The first café was in June 2017, held in Blend Coffee Lounge, Perth with nearly 30 people in attendance. In its first year, more than 38 café events were held in Scotland, England and Canada. It became a registered charity in 2018 and Kirsty Wark became their Patron. People Magazine called it a "global movement" in 2023. Weiss set up the annual Menopause Festival, called Flushfest, in 2018.

Labour MSP Monica Lennon contacted Weiss in 2022 to discuss menopause in the workplace stating "Governments need to think about what a good, modern workplace looks like, where it is not taboo to talk about menstruation and menopause leave."

== What is a menopause café? ==
A Menopause Café is a pop-up, not-for-profit discussion group, usually in a local café or workplace, with volunteers facilitating, where everyone either new or returning, talks about menopause over a cuppa and cake.
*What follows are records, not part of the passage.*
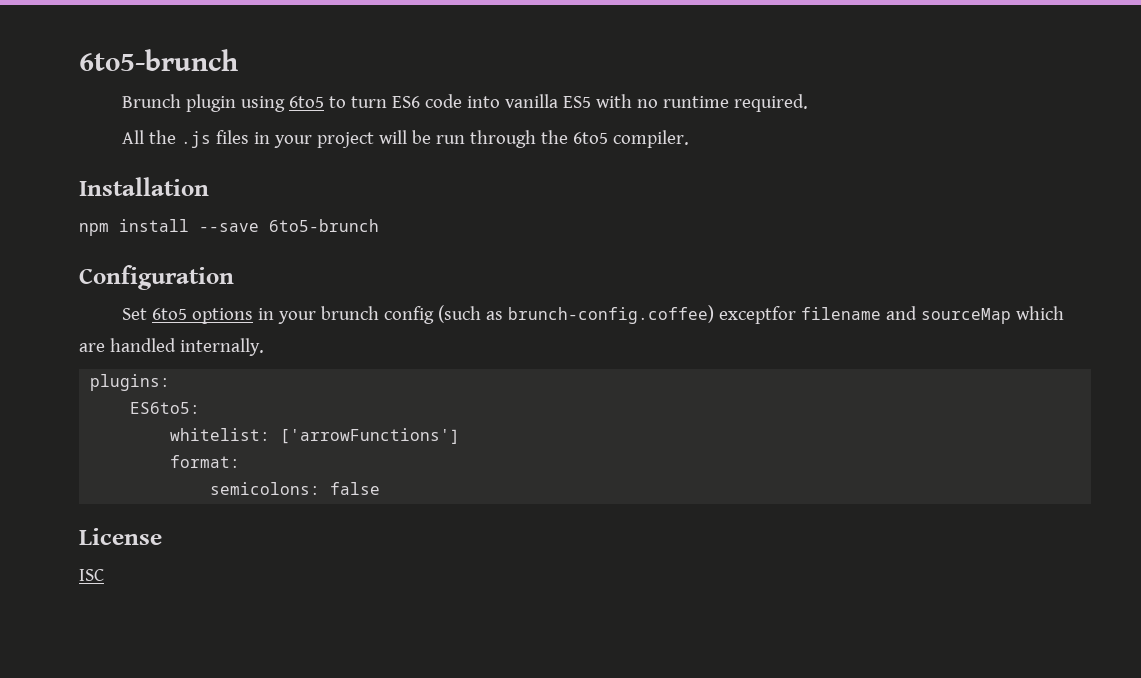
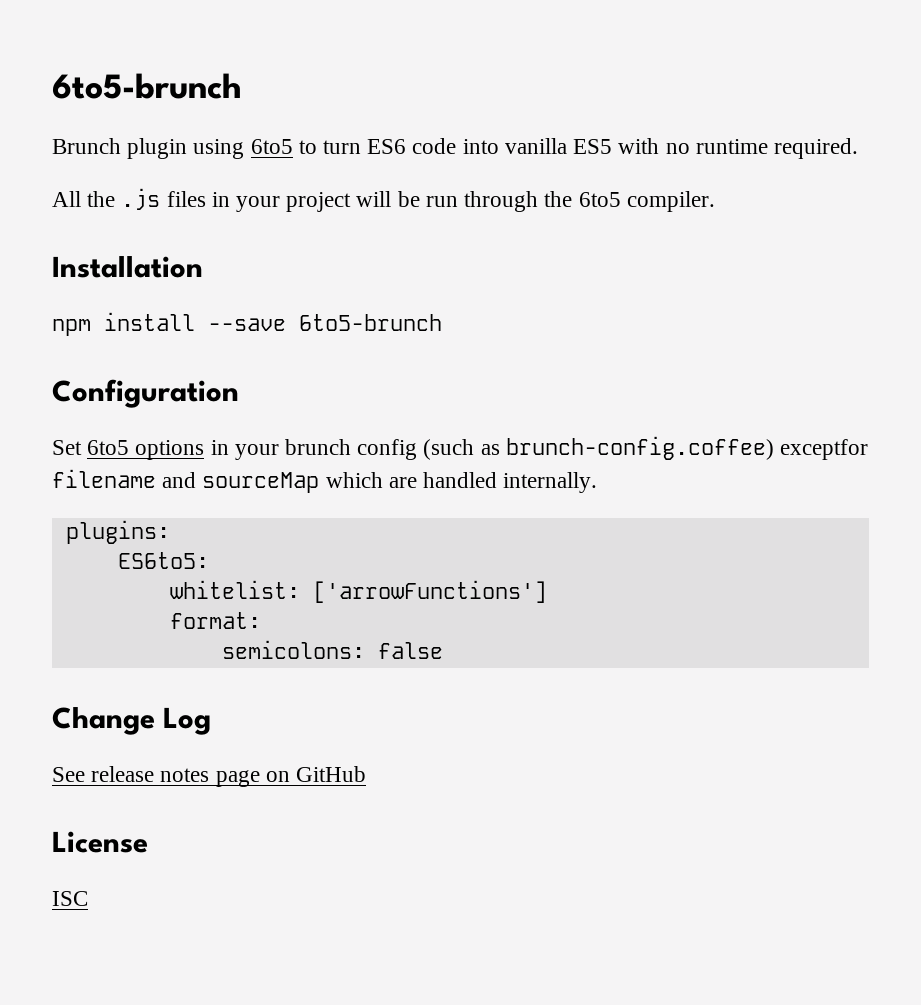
(381, 488) none -> [52,707,212,735] [52,766,367,787] // Change Log // See release notes page on GitHub

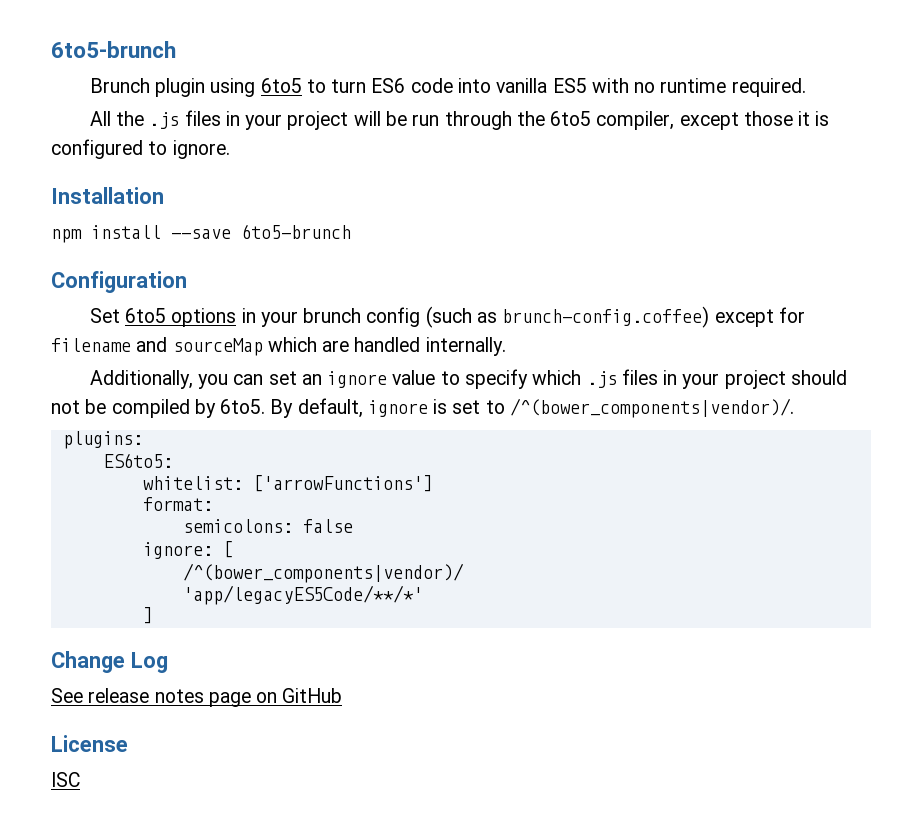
[626,191,715,212] compiler. -> [596,111,830,130] [51,139,230,159] compiler, except those it is configured to ignore.
[780,439,869,460] exceptfor -> [714,307,805,327] except for
(598, 482) none -> [89,369,847,389] [51,398,794,418] // Additionally, you can set an ignore value to specify which .js files in your project should not be compiled by 6to5. By default, ignore is set to /^(bower_components|vendor)/.
(443, 650) none -> [142,541,233,559] [182,563,464,583] [182,585,423,605] [142,607,153,624] // ignore: [ // /^(bower_components|vendor)/ // 'app/legacyES5Code/**/*' // ]

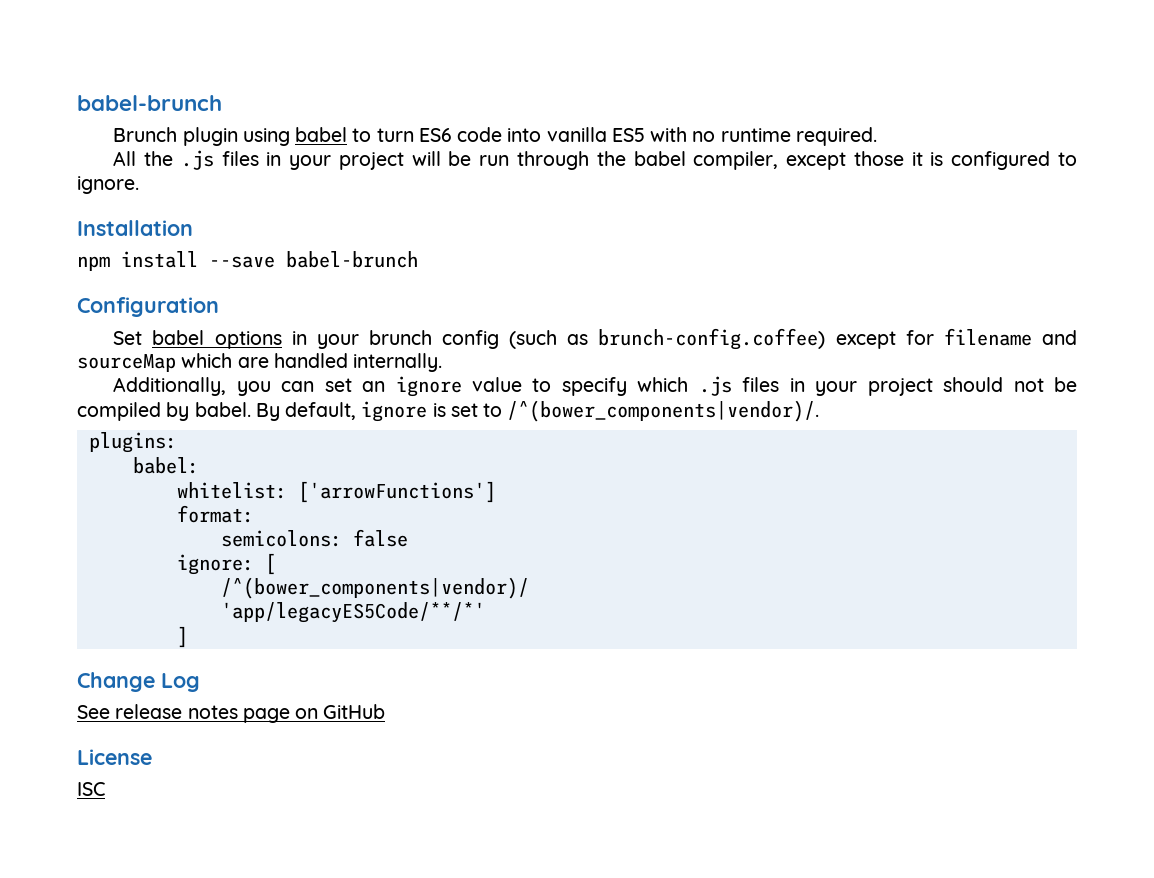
[51,41,176,58] 6to5-brunch -> [77,95,222,111] babel-brunch
[260,78,302,93] 6to5 -> [295,127,348,142] babel
[550,111,592,126] 6to5 -> [633,151,686,166] babel
[241,224,351,239] 6to5-brunch -> [286,251,418,268] babel-brunch
[125,308,167,323] 6to5 -> [152,330,205,345] babel
[220,399,266,414] 6to5. -> [194,402,251,417] babel.
[102,453,173,468] ES6to5: -> [132,457,199,474] babel:

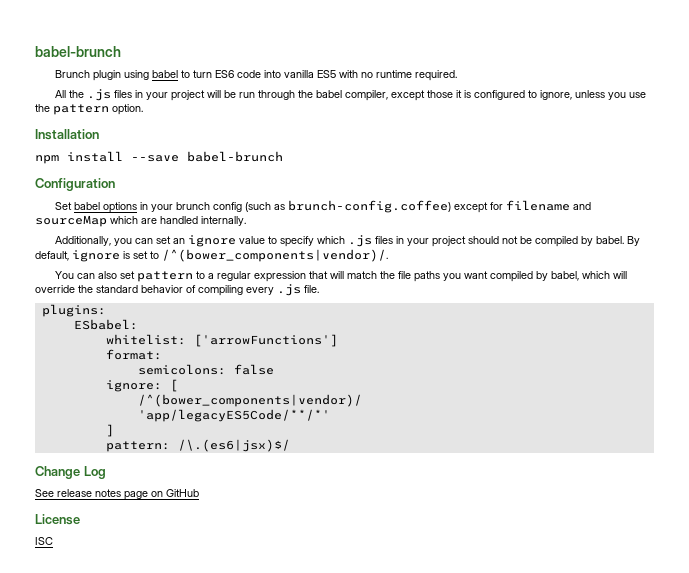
[77,176,139,194] ignore. -> [539,90,646,100] [35,104,143,115] ignore, unless you use the pattern option.
(820, 411) none -> [54,271,627,282] [35,284,319,296] // You can also set pattern to a regular expression that will match the file paths you want compiled by babel, which will override the standard behavior of compiling every .js file.
[132,457,199,474] babel: -> [73,319,138,330] ESbabel:
(188, 637) none -> [105,439,290,452] // pattern: /\.(es6|jsx)$/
The ethos of the events is to provide a confidential space, where people can learn, share ideas, experiences and information around living with menopause regardless of age or gender.

== Awards and recognition ==

- 2018 – UK Points of Light Award, Prime Minister’s Office

- 2024 – Lifetime Achievement Award, Association of Scottish Businesswomen (ASB)

== Publications ==

- Menopause and social media: Pros and cons for the general public. Weiss, Rachel. Maturitas, Volume 174, 67 – 68. August 2023.

- Menopause: empowering women - Menopause: a patient perspective. Weiss, Rachel. Maturitas, Volume 173, 70. July 2023.

- The essential menopause curriculum for healthcare professionals: A European Menopause and Andropause Society (EMAS) position statement, Rees, Margaret et al. Maturitas, Volume 158, 70 - 77. April 2022.

- Global consensus recommendations on menopause in the workplace: A European Menopause and Andropause Society (EMAS) position statement. Rees, Margaret et al. Maturitas, Volume 151, 55 - 62. September 2021.

- Menopause Cafés: It’s good to talk. Weiss, Rachel. Maturitas, Volume 132, 79 - 80. February 2020.

== Other work/contributions ==
In 2019, Weiss chaired a debate about Brexit between two Perthshire MPs, Pete Wishart and Luke Graham.